Digital platforms and gig economy marketplaces represent emerging competitive threats, particularly in lower-skilled segments. Platforms like Upwork, Freelancer, and Fiverr enable direct client-contractor connections, potentially disintermediating traditional staffing companies. However, these platforms typically lack the compliance, quality assurance, and relationship management capabilities required for enterprise clients.

Technology-enabled staffing companies leverage artificial intelligence for candidate matching, automated screening, and predictive analytics. These capabilities provide competitive advantages in candidate sourcing and placement efficiency. Traditional players must invest in technology platforms or risk competitive disadvantage against digitally native competitors.

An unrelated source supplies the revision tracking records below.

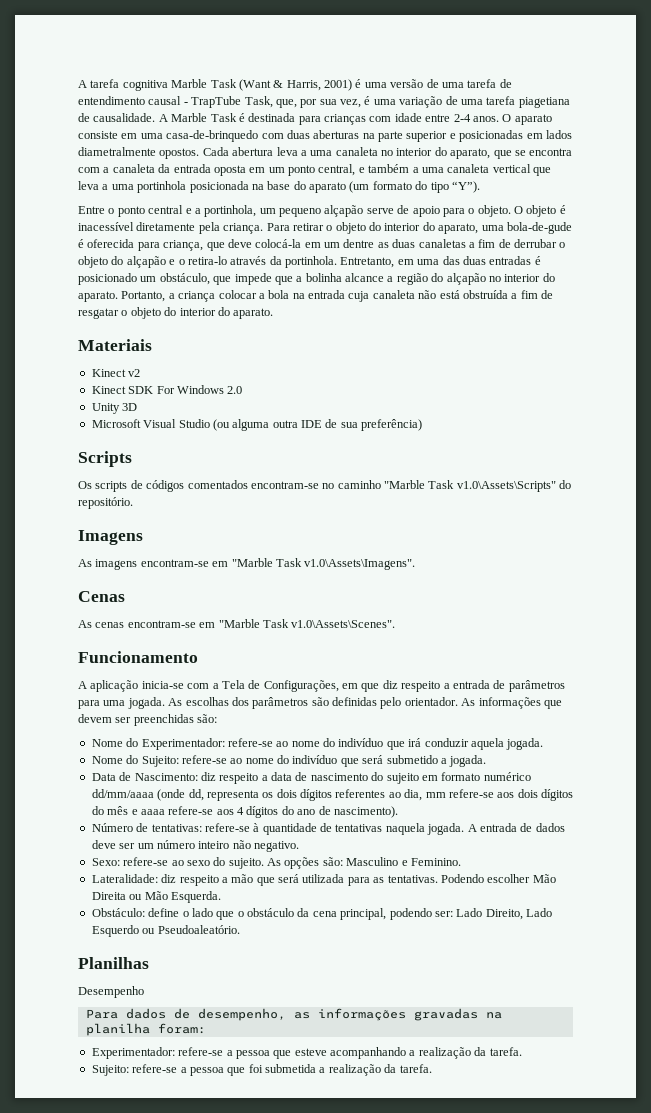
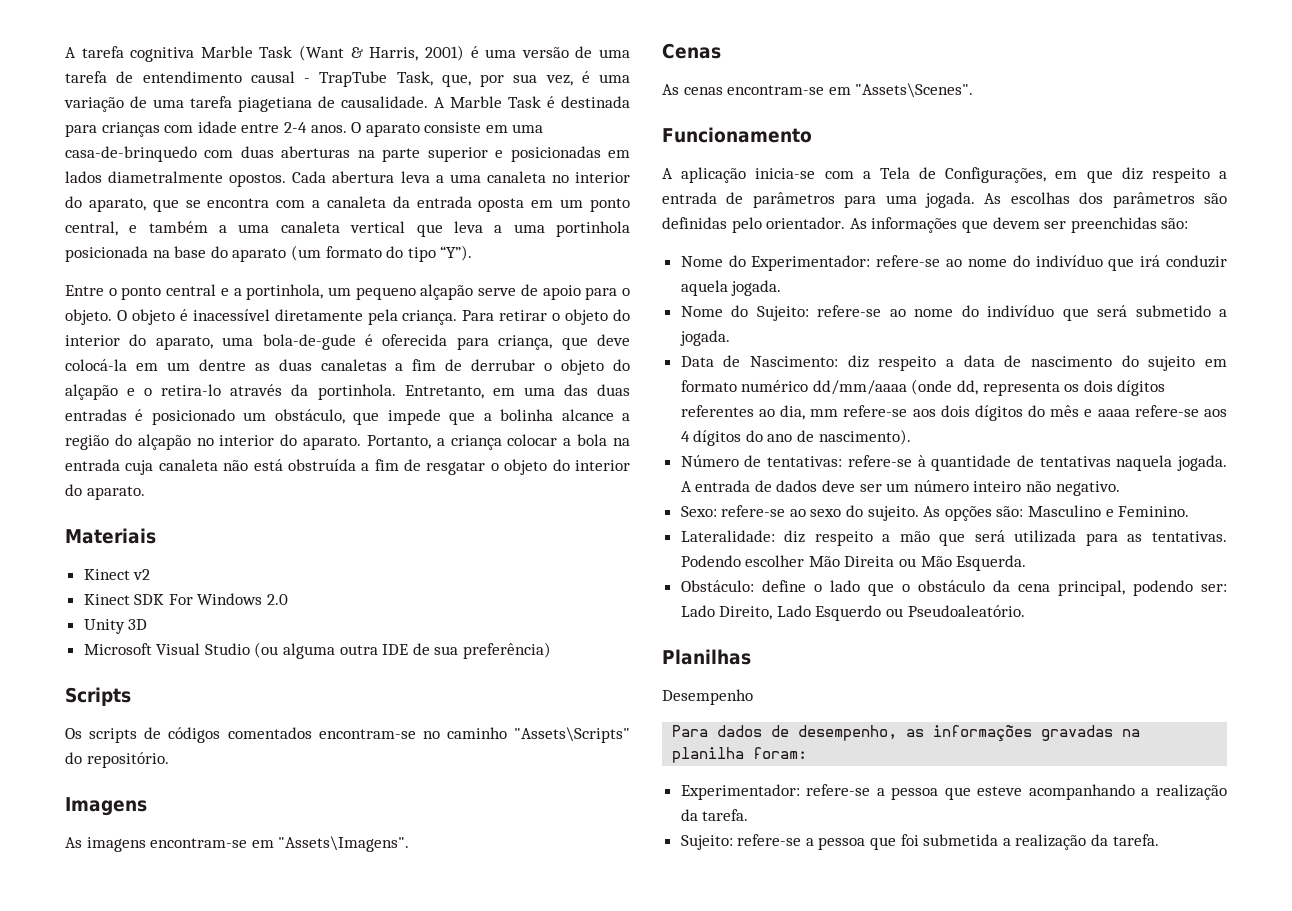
[384,480,556,492] "Marble Task v1.0\Assets\Scripts" -> [514,727,630,743] "Assets\Scripts"
[231,558,416,570] "Marble Task v1.0\Assets\Imagens". -> [278,836,410,852] "Assets\Imagens".
[218,619,396,628] "Marble Task v1.0\Assets\Scenes". -> [855,83,974,98] "Assets\Scenes".

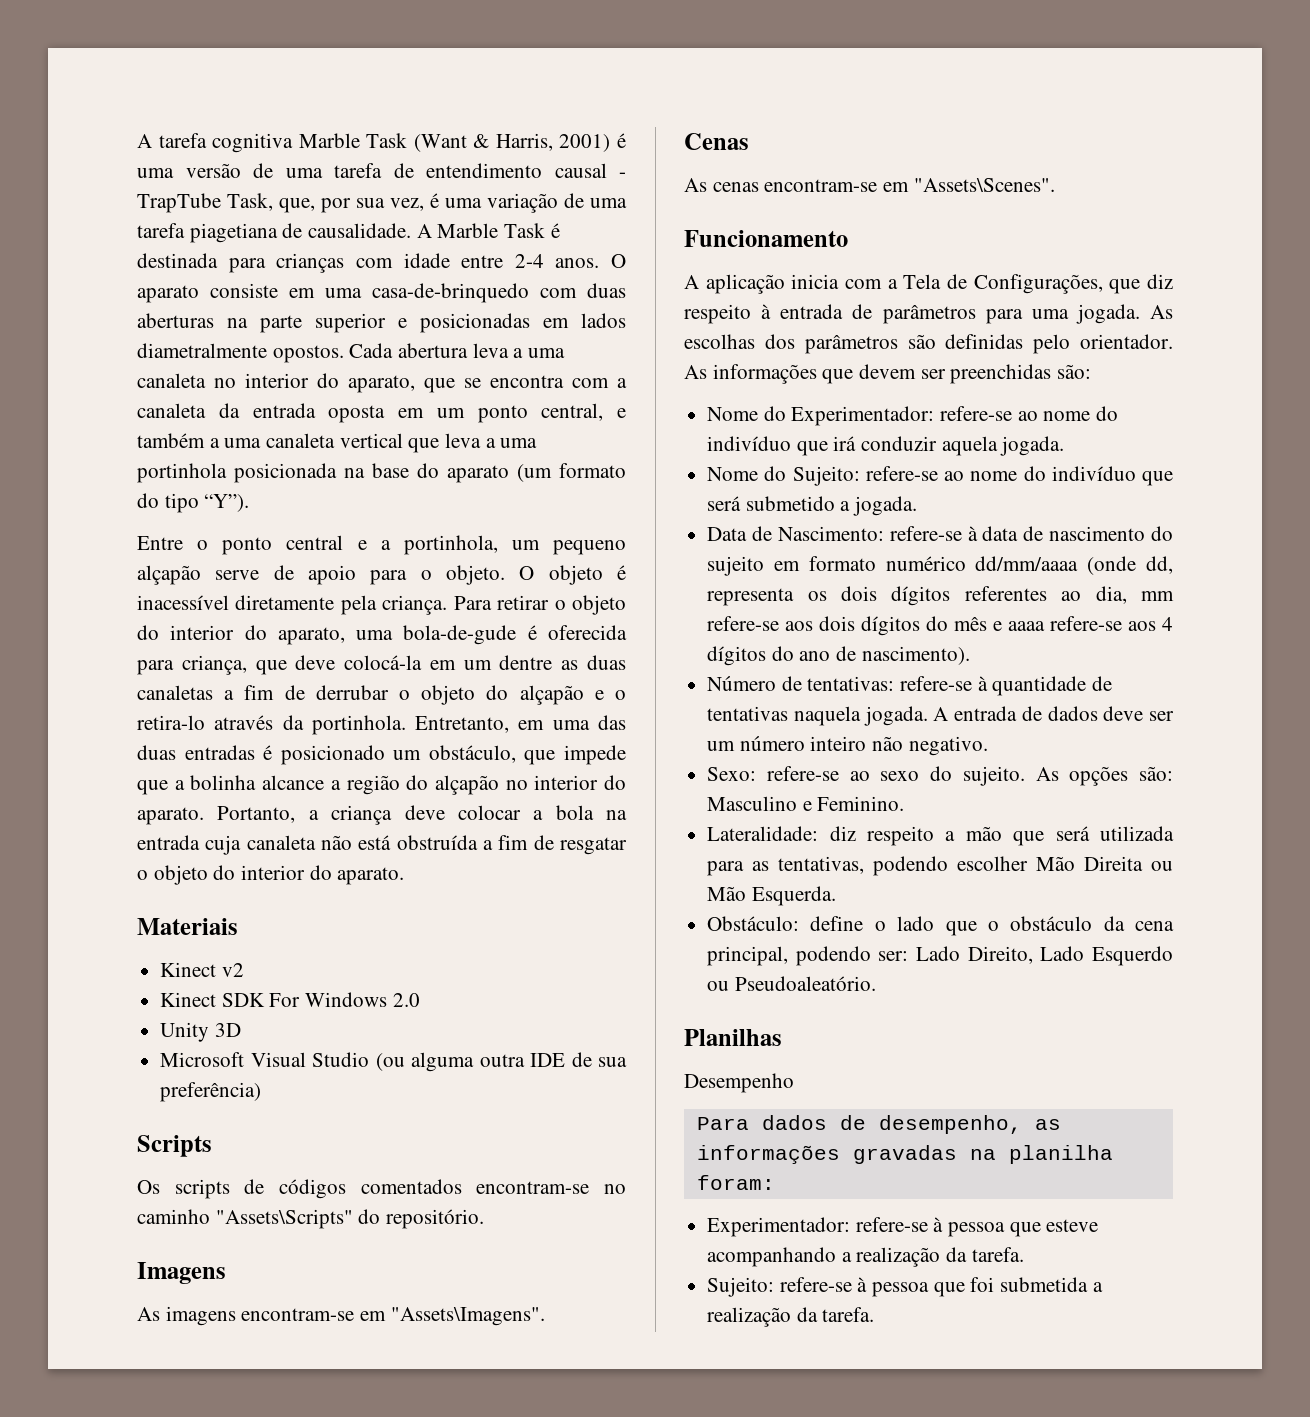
(502, 442) none -> [404,805,445,820] deve
[755,168,816,179] inicia-se -> [791,274,840,289] inicia
[1055,171,1078,179] em -> (1103, 284) none
[1219,171,1227,179] a -> [761,304,772,319] à
[847,355,955,371] diz respeito a -> [889,526,978,541] refere-se à
[1151,531,1227,542] [680,555,741,567] tentativas. Podendo -> [778,856,949,876] tentativas, podendo
[876,788,885,796] a -> [933,1217,944,1232] à
[805,838,814,846] a -> [857,1277,868,1292] à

5. Competitive Moats and Barriers to Entry

5.1 Regulatory and Compliance Barriers

Staffing companies benefit from substantial regulatory barriers that deter new entrants and protect established players. Employment law compliance requires sophisticated understanding of federal, state, and local regulations across multiple jurisdictions. Workers’ compensation insurance, unemployment insurance, and payroll tax administration create operational complexity and capital requirements that favor established operators.

Professional licensing requirements in healthcare, engineering, and other regulated industries create additional barriers. Healthcare staffing companies must navigate state nursing license verification, Joint Commission compliance, and clinical competency requirements. These regulatory moats strengthen over time as compliance requirements increase and enforcement intensifies.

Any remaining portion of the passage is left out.